He was never formally trained to read or write music, yet Gustavo Santaolalla has a gift for capturing moments and, more importantly, feelings that are hard to put into words.

"It's about the note that you play, and it's about the note you don't play," he told us during an interview over Zoom. "I work a lot with silence, but it's an eloquent silence. It's a silence that sometimes is louder than the notes."

"You know these guys that do parkour? That last step that you take, it's like the last note in which you're going to go to the silence," Santaolalla says. "You're going to jump into that silence. Then, the note that you're going to land? So important how you're going to land. So you land safe, and it really closes that arch and you just ... crash."

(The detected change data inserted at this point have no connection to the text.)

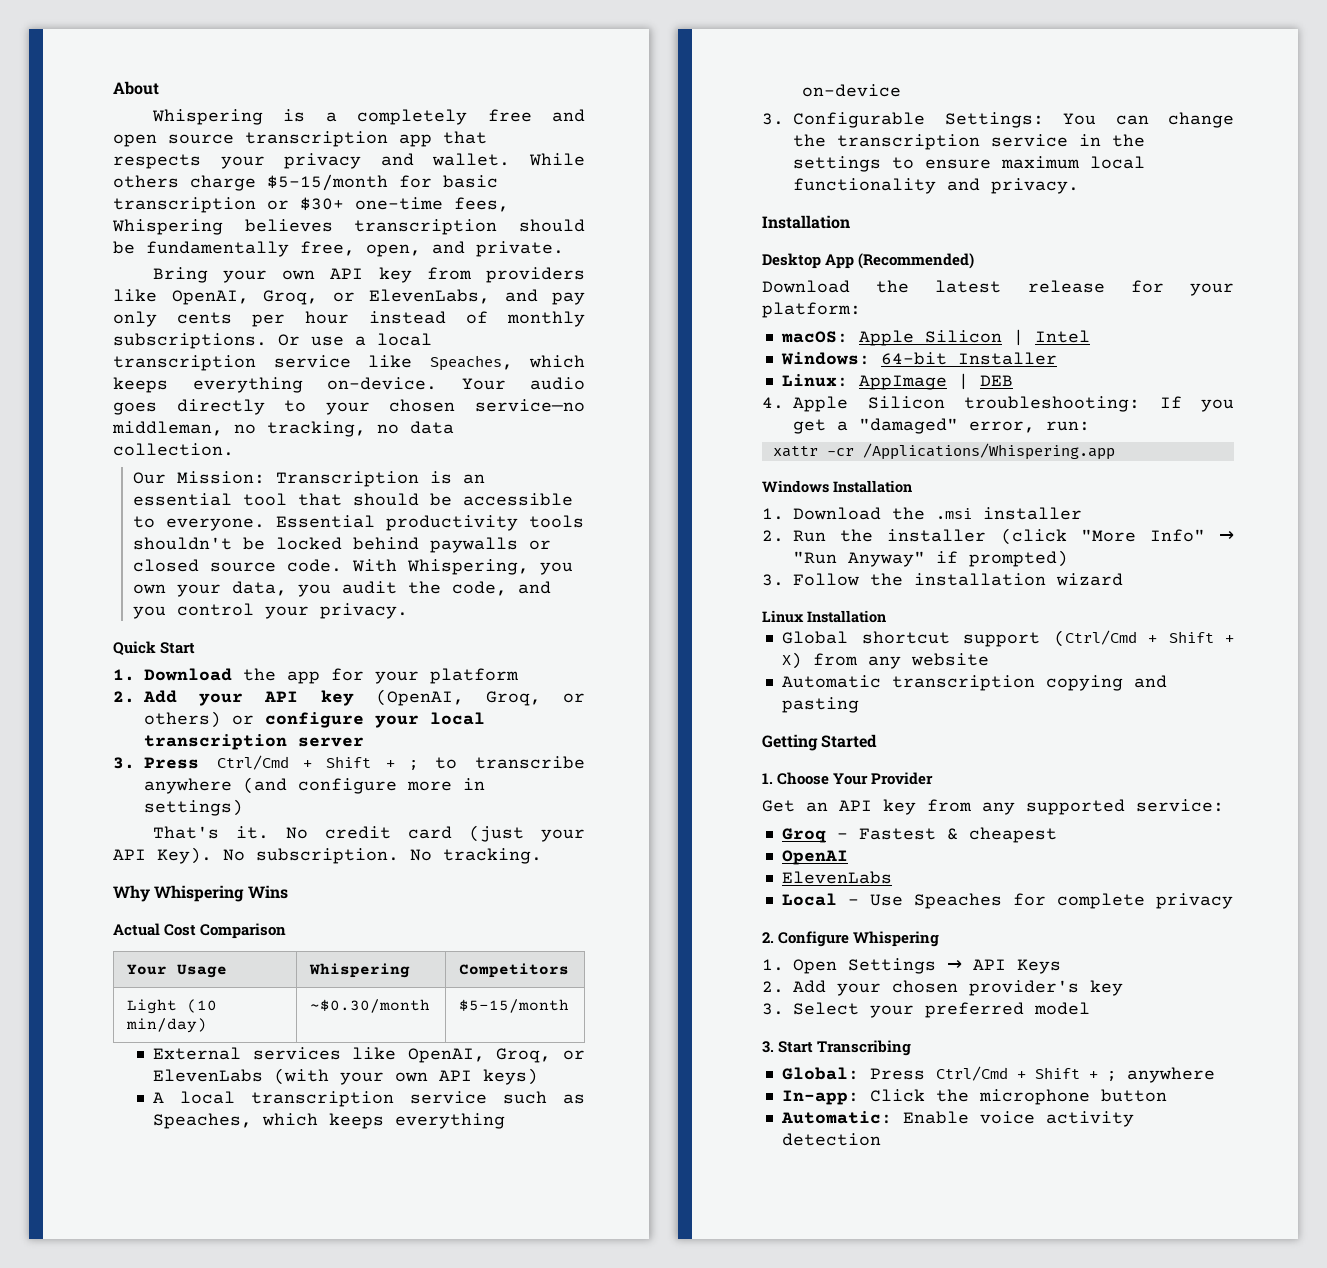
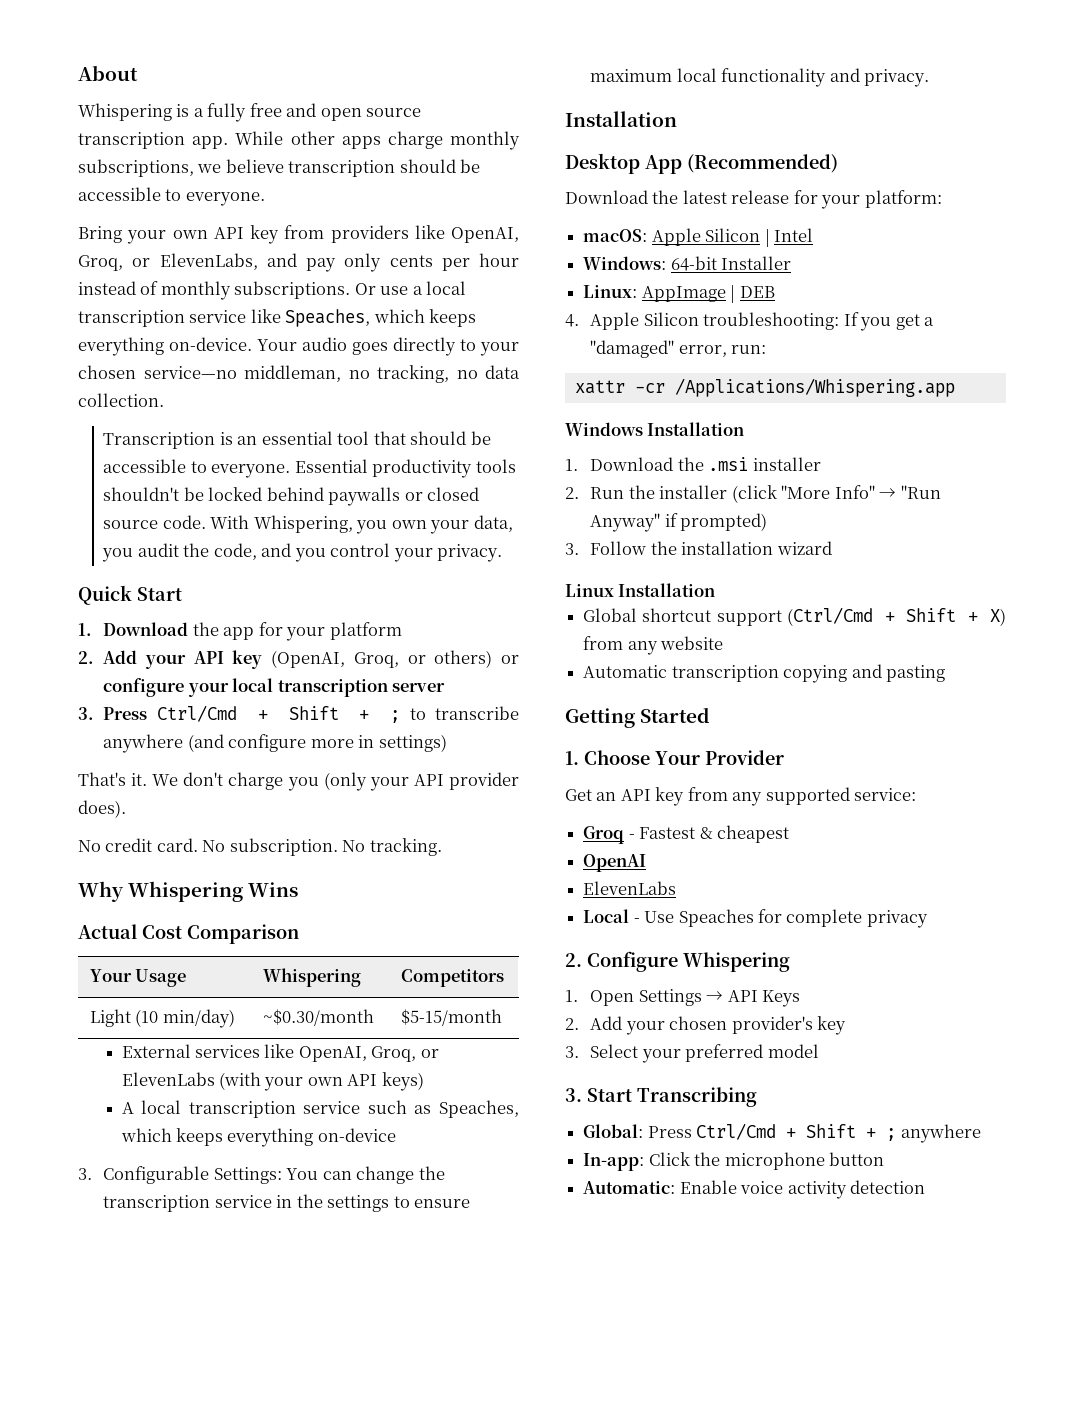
- Whispering is a completely free and open source transcription app that respects your privacy and wallet. While others charge $5-15/month for basic transcription or $30+ one-time fees, Whispering believes transcription should be fundamentally free, open, and private.
+ Whispering is a fully free and open source transcription app. While other apps charge monthly subscriptions, we believe transcription should be accessible to everyone.
- Our Mission: Transcription is an essential tool that should be accessible to everyone.
+ Transcription is an essential tool that should be accessible to everyone.
- No credit card (just your API Key).
+ We don't charge you (only your API provider does).
+ No credit card.

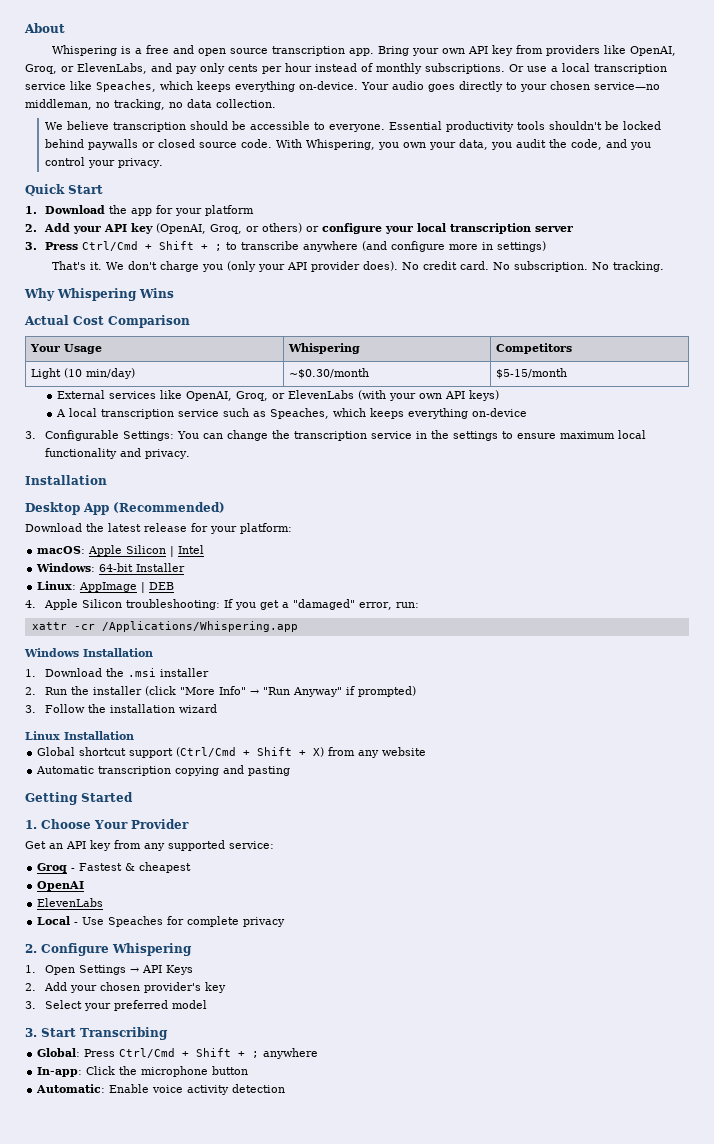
- Whispering is a fully free and open source transcription app. While other apps charge monthly subscriptions, we believe transcription should be accessible to everyone.
- Bring your own API key from providers like OpenAI, Groq, or ElevenLabs, and pay only cents per hour instead of monthly subscriptions.
+ Whispering is a free and open source transcription app. Bring your own API key from providers like OpenAI, Groq, or ElevenLabs, and pay only cents per hour instead of monthly subscriptions.
- Transcription is an essential tool that should be accessible to everyone.
+ We believe transcription should be accessible to everyone.
- We don't charge you (only your API provider does).
- No credit card.
+ We don't charge you (only your API provider does). No credit card.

That musical instinct telling him when to "jump" and how to "land" a note has helped Santaolalla reach some incredible heights. He's won heaps of awards for his film scores and produced dozens of records in the Latin rock world.

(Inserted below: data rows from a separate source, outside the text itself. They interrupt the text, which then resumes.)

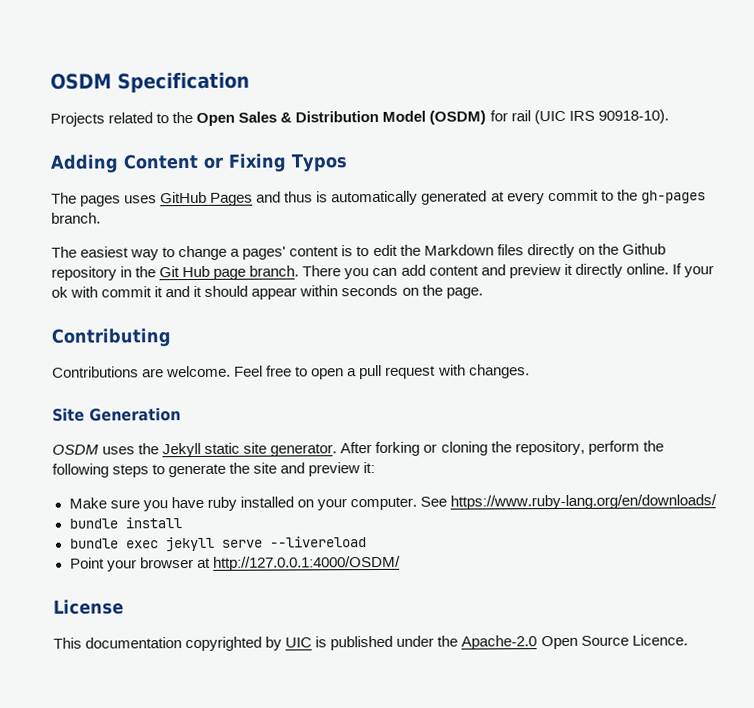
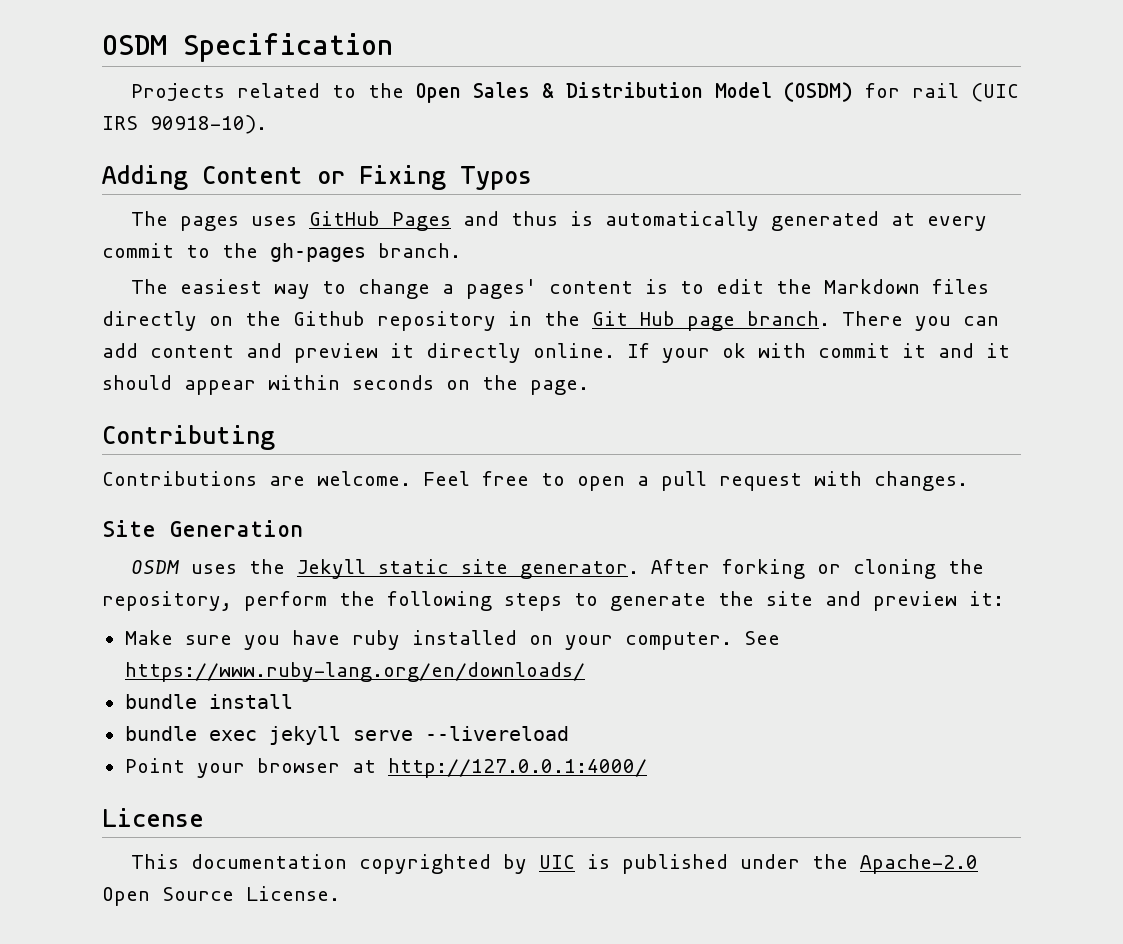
- Point your browser at http://127.0.0.1:4000/OSDM/
+ Point your browser at http://127.0.0.1:4000/
- This documentation copyrighted by UIC is published under the Apache-2.0 Open Source Licence.
+ This documentation copyrighted by UIC is published under the Apache-2.0 Open Source License.

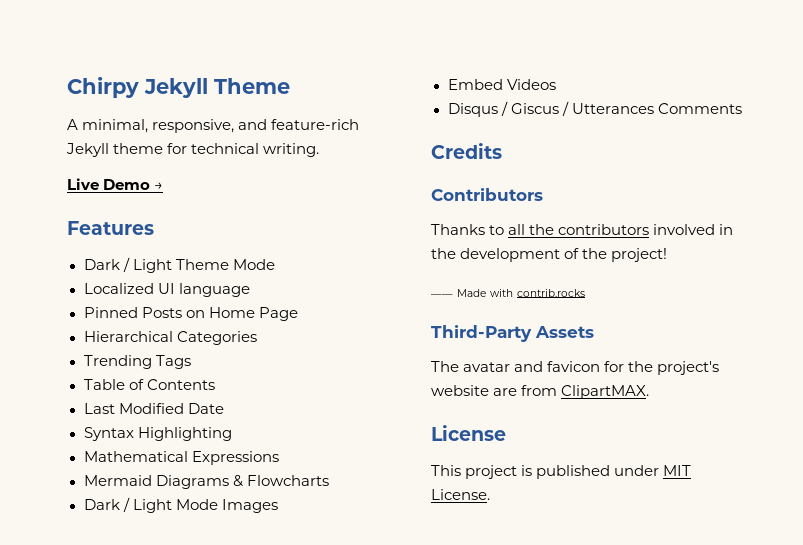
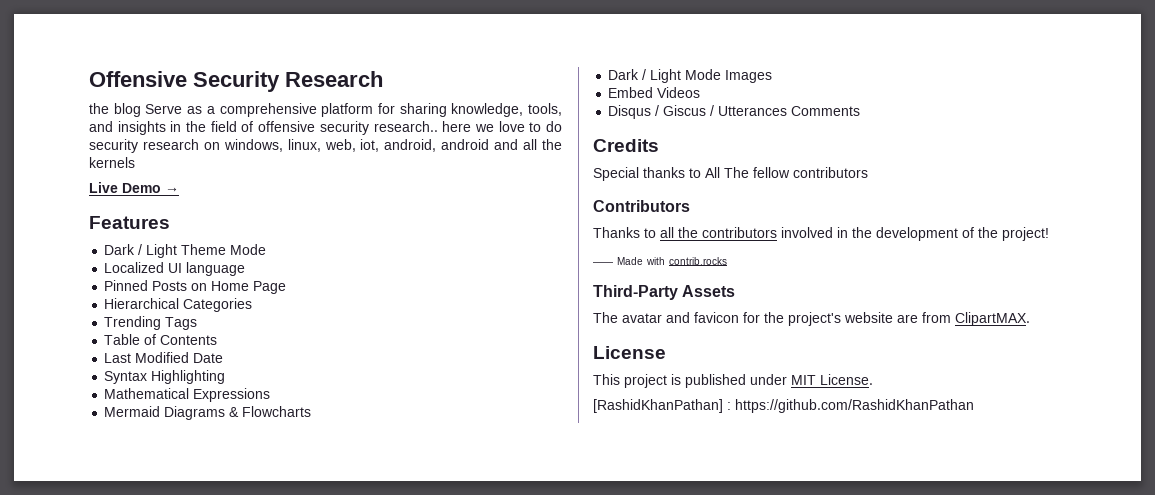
- Chirpy Jekyll Theme
- A minimal, responsive, and feature-rich Jekyll theme for technical writing.
+ Offensive Security Research
+ the blog Serve as a comprehensive platform for sharing knowledge, tools, and insights in the field of offensive security research.. here we love to do security research on windows, linux, web, iot, android, android and all the kernels
+ Special thanks to All The fellow contributors
+ [RashidKhanPathan] : https://github.com/RashidKhanPathan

He provided the score for The Last of Us video game, and this year, he's nominated for an Emmy for scoring the HBO adaptation of that game. But his career started decades earlier in Argentina at the moment he was handed his first instrument when he was just 5 years old.

"It was my grandma that gave me that first guitar," he says. "It was from a shop called Casa America, a big instrument shop in downtown Buenos Aires. I immediately connected in a sort of a spiritual level with the music — you know, that relationship with the instrument and the music."

There may have been a spiritual connection, but Santaolalla says he was a stubborn student. He didn't like to practice or sight read. Still, the music just seemed to flow out of him.

"By the time I was 10, my teacher quit on me. She went to my mom and said the words were: 'His ear is stronger than my music,' " he says.It wasn't long before Gustavo started writing his own songs, inspired by the rock music he heard coming out of the United States and the U.K. The first album he ever bought was Elvis Presley's G.I. Blues. As a preteen, Santaolalla would write songs in English, mimicking bands like The Beatles.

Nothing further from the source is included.